Support for more providers. Missing a provider or LLM Platform, raise a feature request.

Usage (Docs)

Important

LiteLLM v1.0.0 now requires openai>=1.0.0. Migration guide here LiteLLM v1.40.14+ now requires pydantic>=2.0.0. No changes required.

pip install litellm

from litellm import completion
import os

## set ENV variables
os.environ["OPENAI_API_KEY"] = "your-openai-key"
os.environ["ANTHROPIC_API_KEY"] = "your-anthropic-key"

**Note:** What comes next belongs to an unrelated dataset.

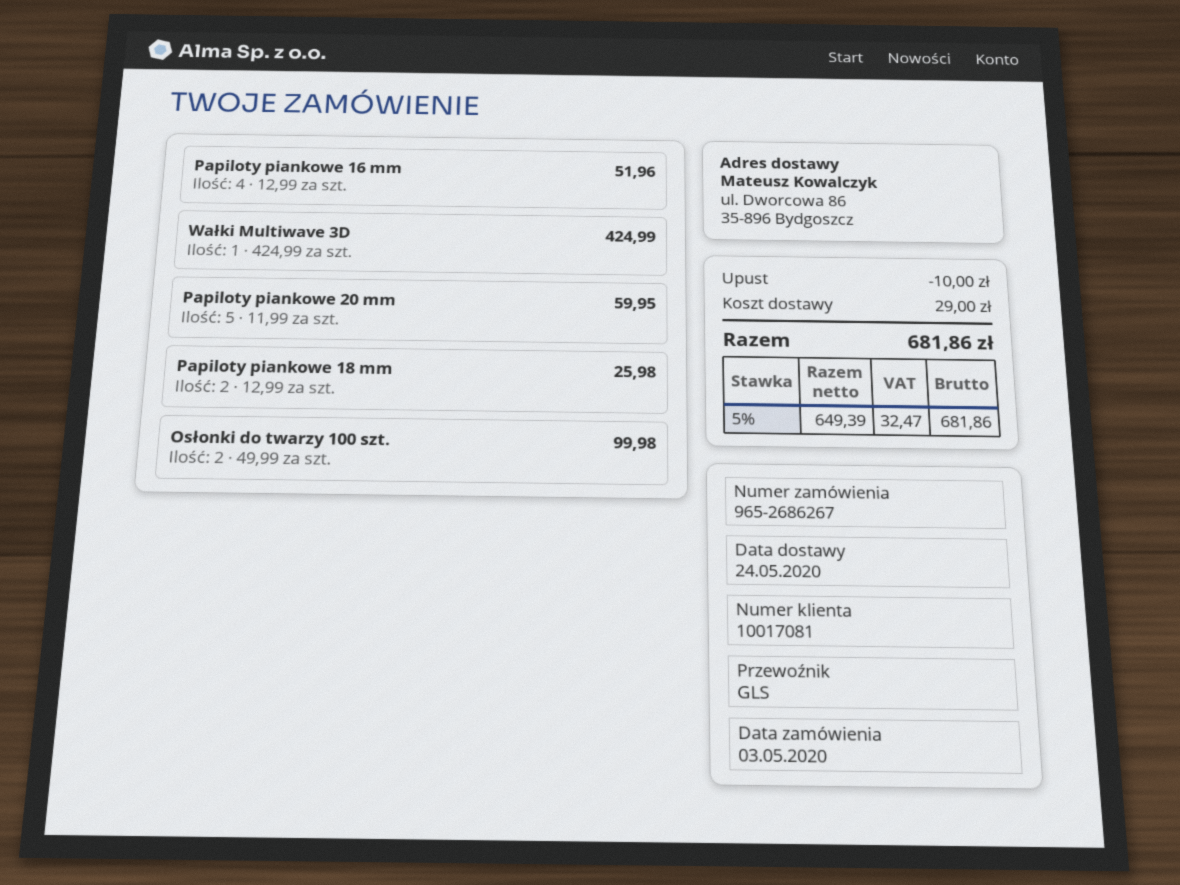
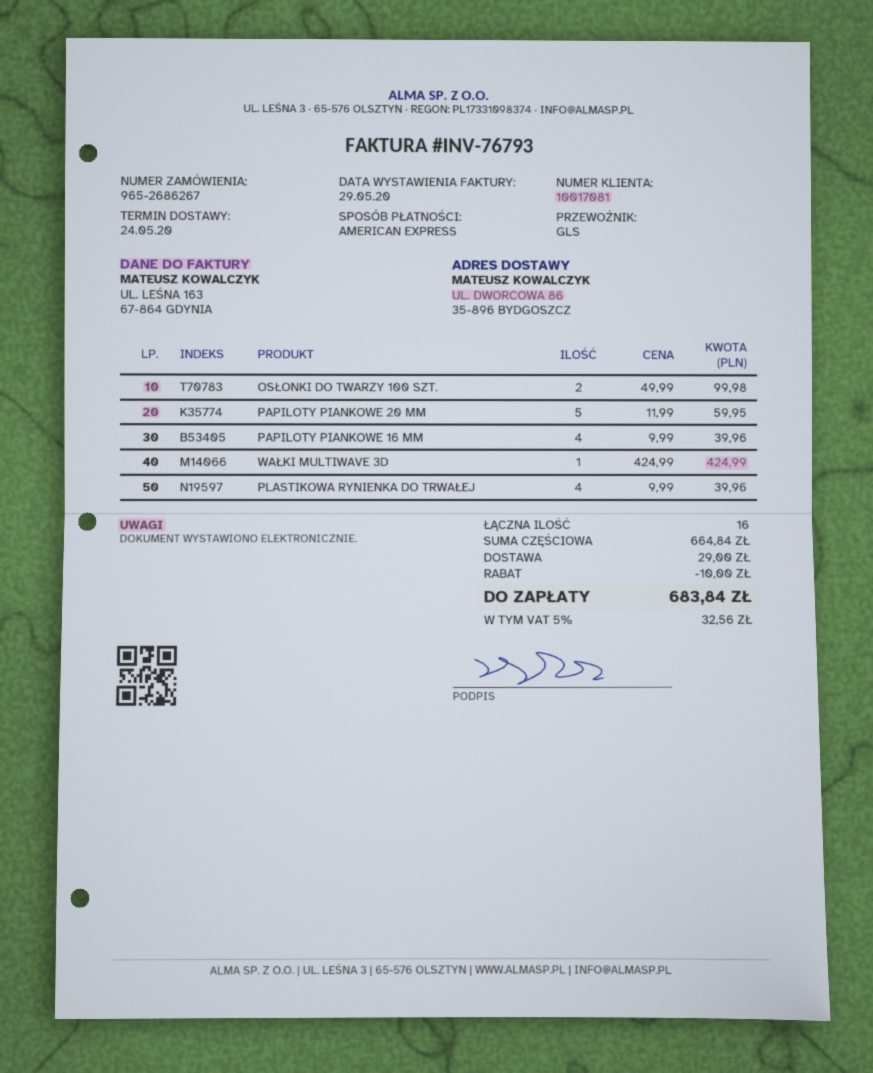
Papiloty piankowe 16 mm: 4 x 12.99 = 51.96 -> 4 x 9.99 = 39.96
Papiloty piankowe 18 mm: 2 x 12.99 = 25.98 -> none
PLASTIKOWA RYNIENKA DO TRWAŁEJ: none -> 4 x 9.99 = 39.96
tax: 5% = 32.47 -> 5% = 32.56
total: 681.86 -> 683.84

messages = [{ "content": "Hello, how are you?","role": "user"}]

# openai call
response = completion(model="openai/gpt-4o", messages=messages)

# anthropic call
response = completion(model="anthropic/claude-sonnet-4-20250514", messages=messages)
print(response)

Response (OpenAI Format)

{
    "id": "chatcmpl-1214900a-6cdd-4148-b663-b5e2f642b4de",
    "created": 1751494488,
    "model": "claude-sonnet-4-20250514",
    "object": "chat.completion",
    "system_fingerprint": null,
    "choices": [
        {
            "finish_reason": "stop",
            "index": 0,
            "message": {
                "content": "Hello! I'm doing well, thank you for asking. I'm here and ready to help with whatever you'd like to discuss or work on. How are you doing today?",
                "role": "assistant",
                "tool_calls": null,
                "function_call": null
            }
        }
    ],
    "usage": {
        "completion_tokens": 39,
        "prompt_tokens": 13,
        "total_tokens": 52,
        "completion_tokens_details": null,
        "prompt_tokens_details": {
            "audio_tokens": null,
            "cached_tokens": 0
        },
        "cache_creation_input_tokens": 0,
        "cache_read_input_tokens": 0
    }
}

Call any model supported by a provider, with model=<provider_name>/<model_name>. There might be provider-specific details here, so refer to provider docs for more information

Async (Docs)

from litellm import acompletion
import asyncio

async def test_get_response():
    user_message = "Hello, how are you?"
    messages = [{"content": user_message, "role": "user"}]
    response = await acompletion(model="openai/gpt-4o", messages=messages)
    return response

response = asyncio.run(test_get_response())
print(response)

Streaming (Docs)

liteLLM supports streaming the model response back, pass stream=True to get a streaming iterator in response. Streaming is supported for all models (Bedrock, Huggingface, TogetherAI, Azure, OpenAI, etc.)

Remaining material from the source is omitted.